A distinct period of abnormally and persistently elevated, expansive, or irritable mood, lasting at least 1 week. During the period of mood disturbance, three (or more) of the following symptoms have persisted and have been present to a significant degree:

  • Inflated self-esteem or grandiosity
  • Decreased need for sleep
  • More talkative than usual or pressure to keep talking
  • Flight of ideas or subjective experience that thoughts are racing
  • Distractibility
  • Increase in goal-directed activity or psychomotor agitation
  • Excessive involvement in pleasurable activities that have a high potential for painful consequences

Criteria for Mixed Episode

  • The criteria are met both for a Manic Episode and for a Major Depressive Episode nearly every day during at least a 1-week period
  • The mood disturbance is sufficiently severe to cause marked impairment in occupational functioning or in usual social activities or relationships with others, or to necessitate hospitalization to prevent harm to self or others or there are psychotic features
  • The symptoms are not due to the direct physiological effects of a substance or a general medical condition

Criteria for Hypomanic Episode

A distinct period of persistently elevated, expansive, or irritable mood, lasting throughout at least 4 days, that is clearly different from the usual non-depressed mood

  • Inflated self-esteem or grandiosity
  • Decreased need for sleep
  • More talkative than usual or pressure to keep talking
  • Flight of ideas or subjective experience that thoughts are racing
  • Distractibility
  • Increase in goal-directed activity or psychomotor agitation
  • Excessive involvement in pleasurable activities that have a high potential for painful consequences


Continuous treatment is recommended as manic depression has a recurrent pattern. Consistent sleep times and adequate sleep is of primary importance. Many individuals with bipolar disorder sleep three to four hours a night or forgo sleep altogether when they are in manic state which makes the condition worse. Psychiatrists generally prescribe medications mood stabilizers such as lithium or antidepressants to balance the highs and lows of the disease. Psychotherapy is also important and compliments medical interventions.
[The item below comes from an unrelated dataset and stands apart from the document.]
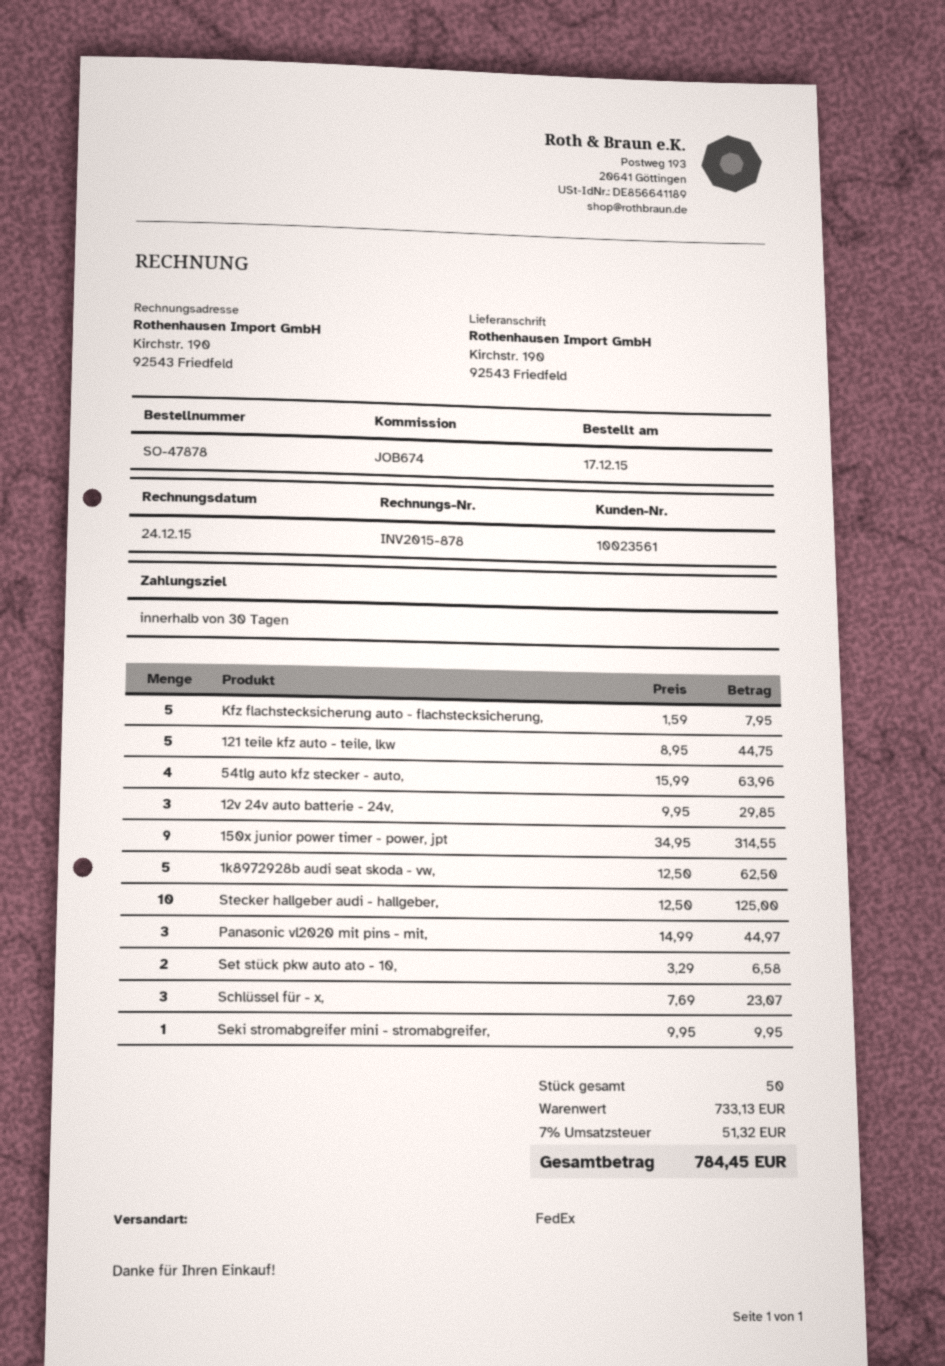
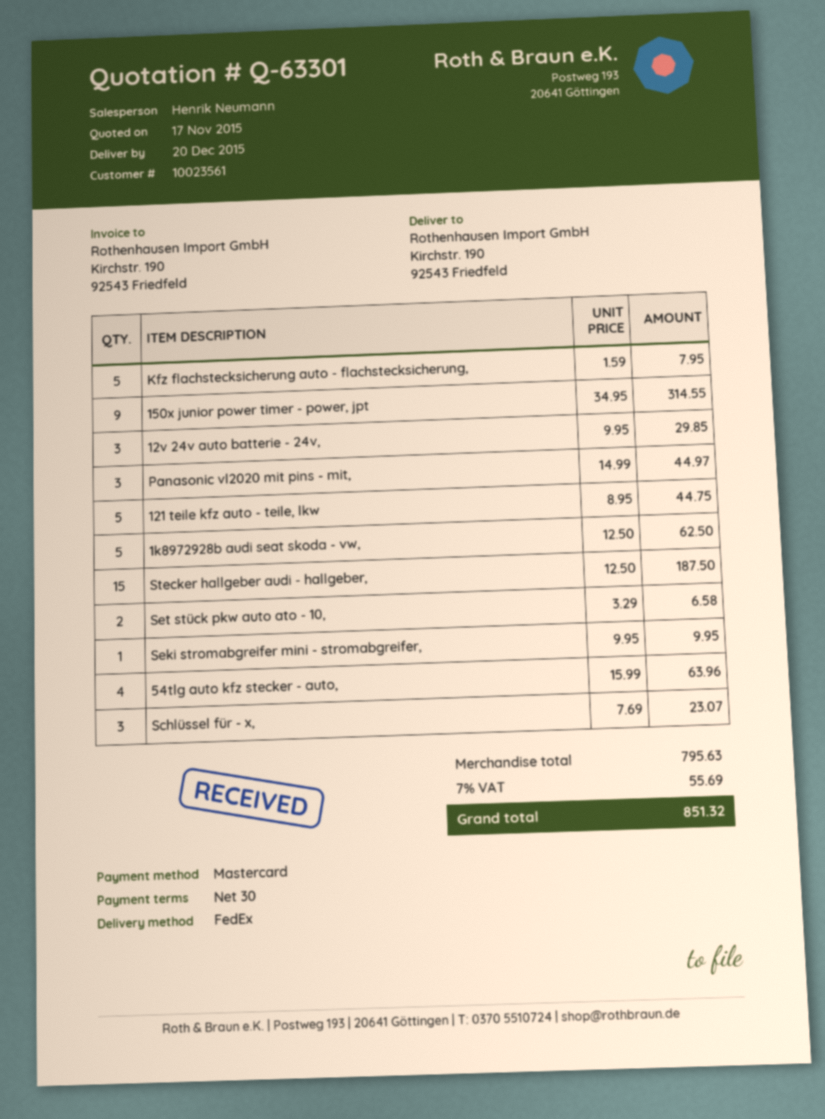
Stecker hallgeber audi - hallgeber,: 10 x 12.50 = 125.00 -> 15 x 12.50 = 187.50
subtotal: 733.13 -> 795.63
tax: 7% = 51.32 -> 7% = 55.69
total: 784.45 -> 851.32

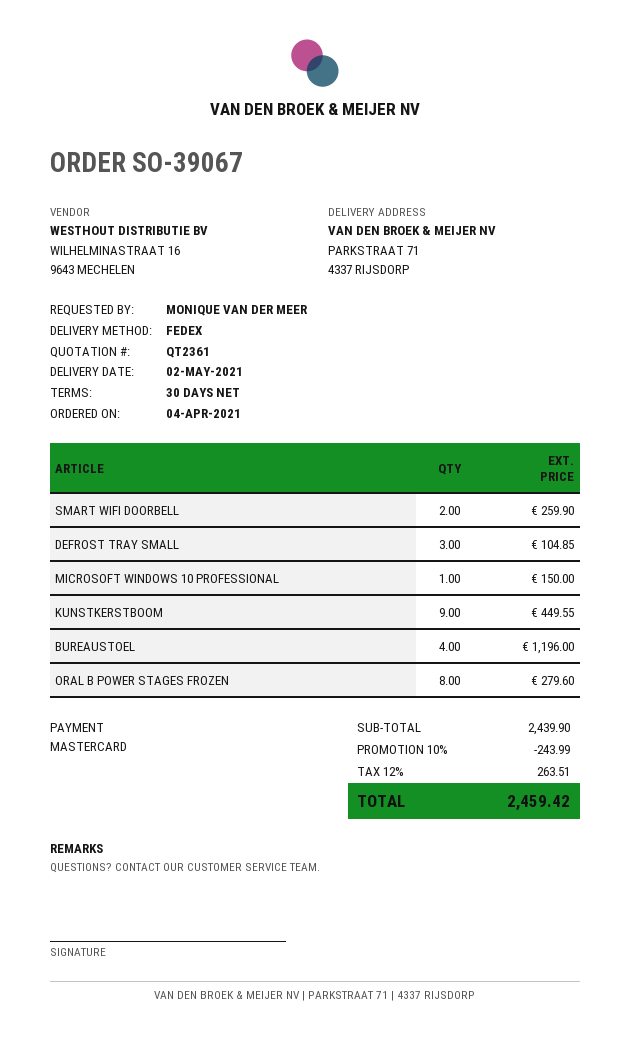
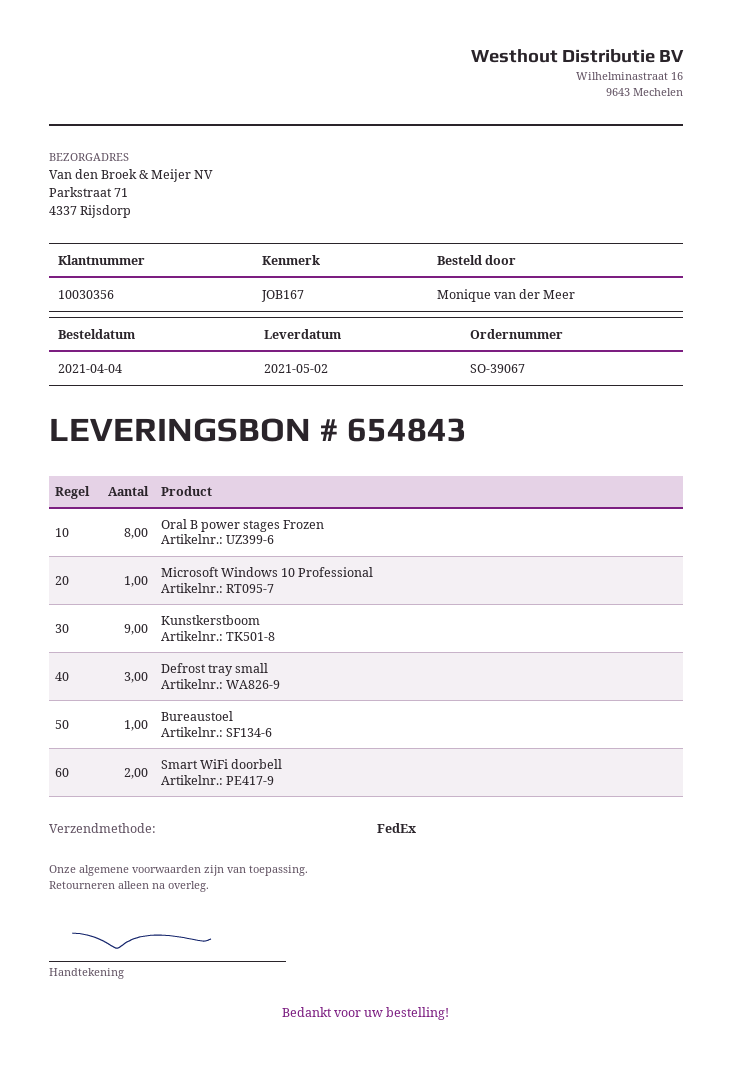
BUREAUSTOEL: 4 -> 1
Bipolar disorder will not get better without medical treatment. A physical exam is recommended with any mental disorder or condition and with bipolar disorder the thyroid function should especially be examined by a doctor. People with bipolar disorder often have abnormal thyroid function. Thyroid levels affect mood and energy levels therefore they need to be monitored carefully.

Relapse prevention and education is vital. Understanding the illness and learning to spot relapses into depression well before they happen is vital to successful treatment. This applies to the individual who suffers from the depressive disorder as well as family members and significant others who often seek treatment. There is no cure for bipolar disorder but with proper therapy individuals with this disease can lead more stable and productive lives.